Lorsqu'en 1993, Roma Ligocka assiste, sur invitation du maire de Cracovie à la projection de La Liste de Schindler de Steven Spielberg, elle reste pétrifiée devant la célèbre scène où une petite fille en manteau rouge traverse, tache de couleur solitaire, le paysage dévasté du ghetto de Cracovie. "C'est moi ! Cette petite fille. C'était moi !"
Car elle aussi portait un manteau rouge dans le ghetto quand, avec sa mère, elle cherchait à survivre malgré la faim, malgré le froid, malgré la maladie et les SS qui tuaient hommes, femmes, enfants au moindre prétexte. Le film sera le déclic qui permettra à ces souvenirs refoulés depuis cinquante ans de remonter à la surface, et à Roma Ligocka de se libérer un tant soit peu des cauchemars qui la hantent.
Né juive dans une famille aisée et unie, elle fut enfermée avec les siens dans le ghetto en mars 1941, à l'âge de trois ans. Comme des dizaines de milliers de Juifs, pour qui la seule perspective était la déportation et la mort. Ayant réussi à s'évader avec sa mère en 1943, les cheveux teints en blond, elle connut la clandestinité, les fausses identités et la fuite continuelle d'une cachette à une autre, l'abnégation et la générosité des uns, la mesquinerie meurtrière des autres.

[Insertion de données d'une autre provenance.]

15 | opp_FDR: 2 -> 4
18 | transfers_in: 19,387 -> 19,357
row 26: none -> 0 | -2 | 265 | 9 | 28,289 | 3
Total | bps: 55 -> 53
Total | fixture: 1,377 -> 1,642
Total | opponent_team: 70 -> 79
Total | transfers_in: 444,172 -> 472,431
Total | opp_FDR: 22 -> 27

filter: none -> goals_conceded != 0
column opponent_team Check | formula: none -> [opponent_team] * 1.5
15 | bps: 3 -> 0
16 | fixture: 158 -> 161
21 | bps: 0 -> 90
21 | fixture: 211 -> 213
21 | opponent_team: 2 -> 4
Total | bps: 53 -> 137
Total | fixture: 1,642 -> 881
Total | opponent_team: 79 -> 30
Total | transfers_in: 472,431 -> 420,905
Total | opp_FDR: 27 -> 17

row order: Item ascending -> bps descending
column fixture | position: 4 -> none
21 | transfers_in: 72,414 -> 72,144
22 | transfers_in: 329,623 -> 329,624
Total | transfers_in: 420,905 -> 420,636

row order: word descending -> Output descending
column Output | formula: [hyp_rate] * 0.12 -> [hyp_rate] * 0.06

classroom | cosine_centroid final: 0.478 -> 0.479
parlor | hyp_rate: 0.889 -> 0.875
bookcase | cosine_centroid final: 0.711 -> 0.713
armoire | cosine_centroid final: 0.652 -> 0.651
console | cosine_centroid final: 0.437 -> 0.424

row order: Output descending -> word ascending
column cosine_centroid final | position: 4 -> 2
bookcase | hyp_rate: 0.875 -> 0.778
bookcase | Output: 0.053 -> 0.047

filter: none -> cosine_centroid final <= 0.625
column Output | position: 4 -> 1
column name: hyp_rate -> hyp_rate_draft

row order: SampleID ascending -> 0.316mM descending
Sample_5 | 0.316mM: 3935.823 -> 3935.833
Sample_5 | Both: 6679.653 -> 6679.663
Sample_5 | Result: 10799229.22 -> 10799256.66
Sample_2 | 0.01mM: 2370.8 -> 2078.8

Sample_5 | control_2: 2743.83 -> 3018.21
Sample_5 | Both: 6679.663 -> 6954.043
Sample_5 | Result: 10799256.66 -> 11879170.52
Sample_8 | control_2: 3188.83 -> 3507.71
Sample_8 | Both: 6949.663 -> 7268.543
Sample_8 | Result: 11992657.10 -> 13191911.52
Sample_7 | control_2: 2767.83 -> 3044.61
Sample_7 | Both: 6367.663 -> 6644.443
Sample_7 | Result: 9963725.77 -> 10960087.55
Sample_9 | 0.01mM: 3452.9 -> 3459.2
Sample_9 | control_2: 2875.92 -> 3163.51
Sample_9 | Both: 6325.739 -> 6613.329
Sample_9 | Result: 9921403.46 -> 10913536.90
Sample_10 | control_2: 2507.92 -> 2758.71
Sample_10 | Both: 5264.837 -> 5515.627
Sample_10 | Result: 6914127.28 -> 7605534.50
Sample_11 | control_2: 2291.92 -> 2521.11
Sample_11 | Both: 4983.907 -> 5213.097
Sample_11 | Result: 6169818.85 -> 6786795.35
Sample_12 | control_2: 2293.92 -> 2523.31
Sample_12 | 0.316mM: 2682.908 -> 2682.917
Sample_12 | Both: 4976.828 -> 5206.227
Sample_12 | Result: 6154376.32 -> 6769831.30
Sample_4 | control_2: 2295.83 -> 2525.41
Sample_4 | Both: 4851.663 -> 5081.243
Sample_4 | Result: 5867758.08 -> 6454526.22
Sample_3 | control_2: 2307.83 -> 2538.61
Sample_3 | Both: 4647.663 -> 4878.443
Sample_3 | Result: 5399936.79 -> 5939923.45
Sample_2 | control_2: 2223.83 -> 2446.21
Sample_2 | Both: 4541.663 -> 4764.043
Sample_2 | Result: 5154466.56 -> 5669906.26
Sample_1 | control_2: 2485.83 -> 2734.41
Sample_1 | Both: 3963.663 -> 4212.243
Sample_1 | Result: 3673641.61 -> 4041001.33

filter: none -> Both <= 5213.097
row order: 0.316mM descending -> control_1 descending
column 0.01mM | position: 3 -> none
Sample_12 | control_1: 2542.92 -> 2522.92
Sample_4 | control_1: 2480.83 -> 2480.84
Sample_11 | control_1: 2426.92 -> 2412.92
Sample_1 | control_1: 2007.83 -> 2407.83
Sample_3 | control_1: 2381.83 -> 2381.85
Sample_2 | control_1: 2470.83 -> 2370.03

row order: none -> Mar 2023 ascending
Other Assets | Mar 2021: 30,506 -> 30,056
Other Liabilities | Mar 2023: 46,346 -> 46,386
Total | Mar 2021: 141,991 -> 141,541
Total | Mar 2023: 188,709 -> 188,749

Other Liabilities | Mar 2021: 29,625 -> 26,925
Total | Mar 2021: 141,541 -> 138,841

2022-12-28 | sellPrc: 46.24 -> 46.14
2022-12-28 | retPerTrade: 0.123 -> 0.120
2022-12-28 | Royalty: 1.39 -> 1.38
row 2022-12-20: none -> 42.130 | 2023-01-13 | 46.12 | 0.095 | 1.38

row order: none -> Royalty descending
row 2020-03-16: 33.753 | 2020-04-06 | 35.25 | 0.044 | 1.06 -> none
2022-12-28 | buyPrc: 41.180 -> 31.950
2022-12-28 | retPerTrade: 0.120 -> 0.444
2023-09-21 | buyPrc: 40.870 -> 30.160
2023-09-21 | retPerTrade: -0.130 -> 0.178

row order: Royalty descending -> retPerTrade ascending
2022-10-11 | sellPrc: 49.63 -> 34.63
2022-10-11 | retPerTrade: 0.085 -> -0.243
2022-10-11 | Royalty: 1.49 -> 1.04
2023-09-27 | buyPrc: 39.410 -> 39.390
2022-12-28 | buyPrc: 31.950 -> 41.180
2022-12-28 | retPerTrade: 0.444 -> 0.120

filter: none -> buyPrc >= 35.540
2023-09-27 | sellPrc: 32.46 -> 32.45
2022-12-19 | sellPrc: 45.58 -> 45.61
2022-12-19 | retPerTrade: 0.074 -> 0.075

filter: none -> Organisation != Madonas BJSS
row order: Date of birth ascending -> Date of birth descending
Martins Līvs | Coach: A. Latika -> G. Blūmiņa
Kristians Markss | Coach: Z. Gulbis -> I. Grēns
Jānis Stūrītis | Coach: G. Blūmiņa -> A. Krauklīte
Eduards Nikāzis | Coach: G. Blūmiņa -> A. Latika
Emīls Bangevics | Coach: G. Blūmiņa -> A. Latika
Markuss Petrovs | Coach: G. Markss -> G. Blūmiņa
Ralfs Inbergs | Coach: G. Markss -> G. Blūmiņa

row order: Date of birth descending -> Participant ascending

Ayant survécu à la Shoah, Roma Ligocka raconte ce que fut la griserie éphémère de la Libération, et le couvercle de plomb que le stalinisme ne tarda pas à poser sur une Pologne exsangue, mais ivre de liberté. Devenue décoratrice de théâtre et peintre, elle livre ici un témoignage déchirant sur cette enfance ravagée et cette jeunesse sacrifiée. C'est un cri de douleur, mais aussi d'espoir, car Roma Ligocka est la preuve vivante qu'on peut se reconstruire pour peu qu'on récuse à la fois la haine et l'oubli.
La Petite fille au manteau rouge a été publié dans douze pays, y compris la Pologne et l'Allemagne, où il a été salué comme un chef-d'oeuvre et a connu un succès considérable.
Ouvrage traduit avec le concours du Centre national du livre.